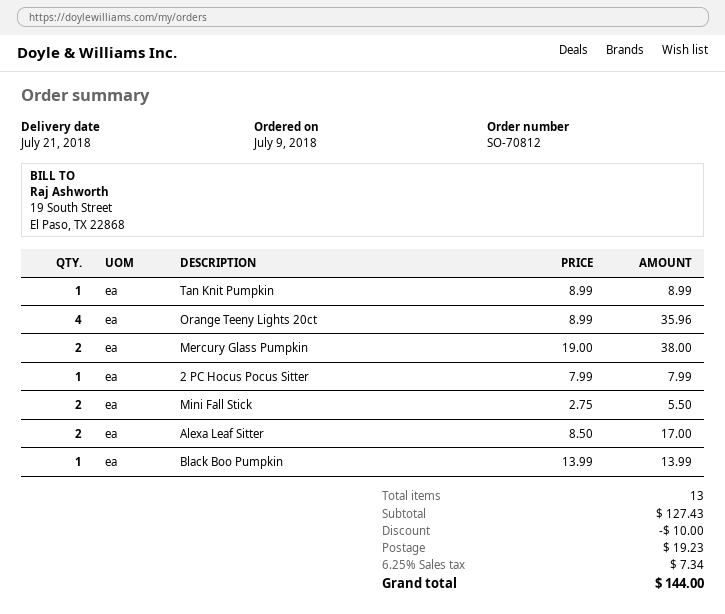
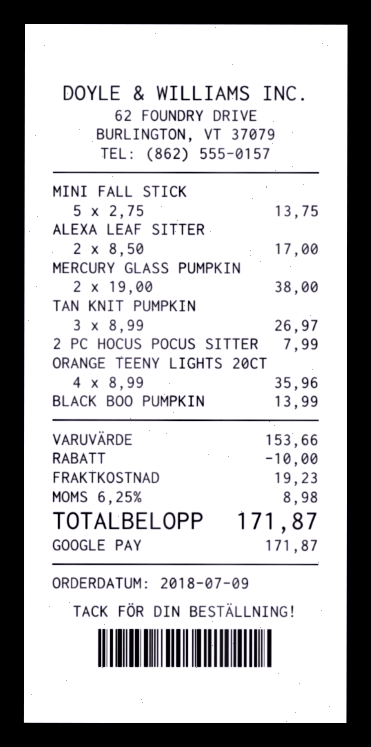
Tan Knit Pumpkin: 1 x 8.99 = 8.99 -> 3 x 8.99 = 26.97
Mini Fall Stick: 2 x 2.75 = 5.50 -> 5 x 2.75 = 13.75
subtotal: 127.43 -> 153.66
tax: 6.25% = 7.34 -> 6.25% = 8.98
total: 144.00 -> 171.87

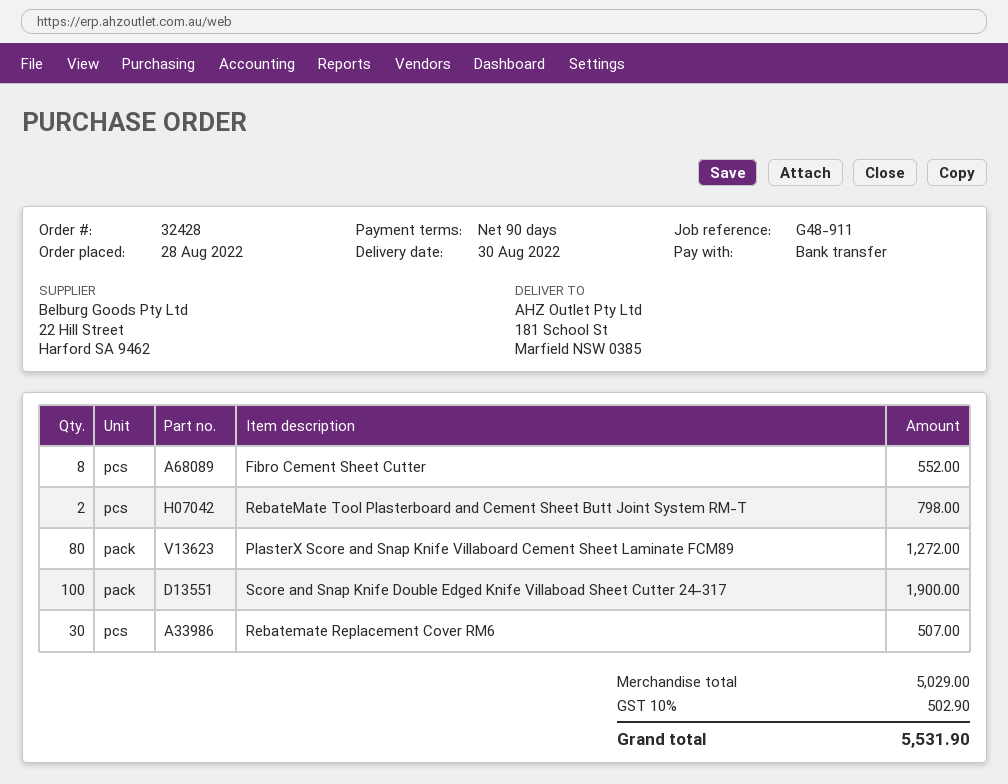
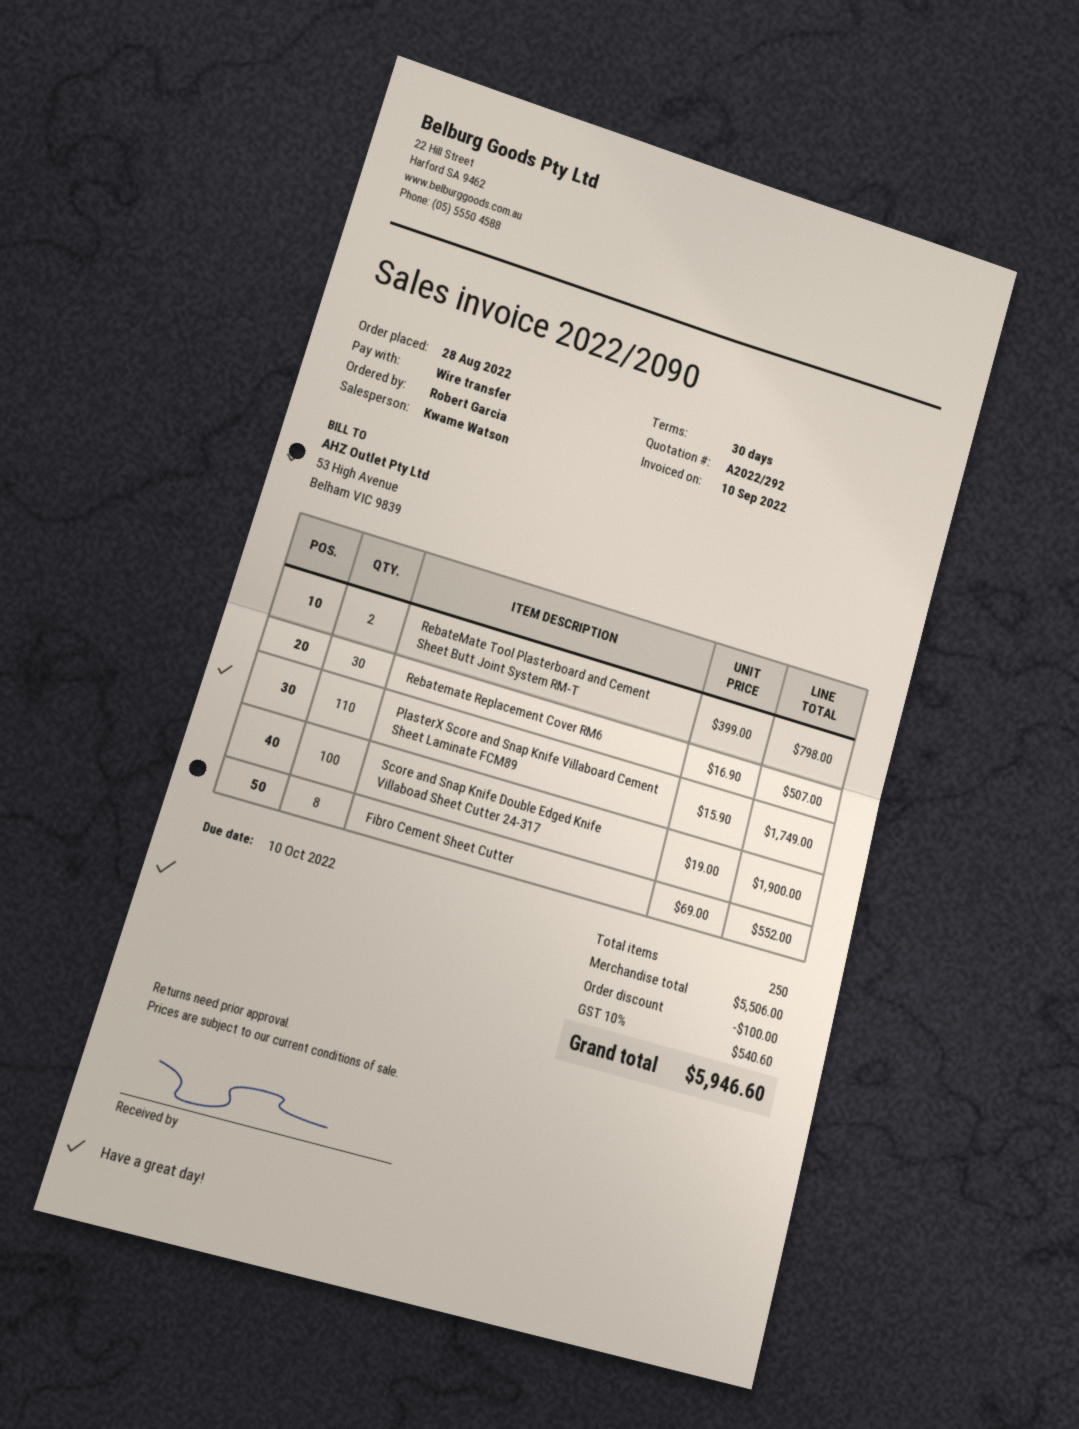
payment terms: 90 days -> 30 days
PlasterX Score and Snap Knife Villaboard Cement Sheet Laminate FCM89: 80 for 1272.00 -> 110 for 1749.00
subtotal: 5029.00 -> 5506.00
discount: none -> 100.00
tax: 10% = 502.90 -> 10% = 540.60
total: 5531.90 -> 5946.60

Work instructions: In the listing above, find the line containing "PlasterX Score and", then reproduce it and each line after it through the end, exactly and with nothing added.

Output for this task:
PlasterX Score and Snap Knife Villaboard Cement Sheet Laminate FCM89: 80 for 1272.00 -> 110 for 1749.00
subtotal: 5029.00 -> 5506.00
discount: none -> 100.00
tax: 10% = 502.90 -> 10% = 540.60
total: 5531.90 -> 5946.60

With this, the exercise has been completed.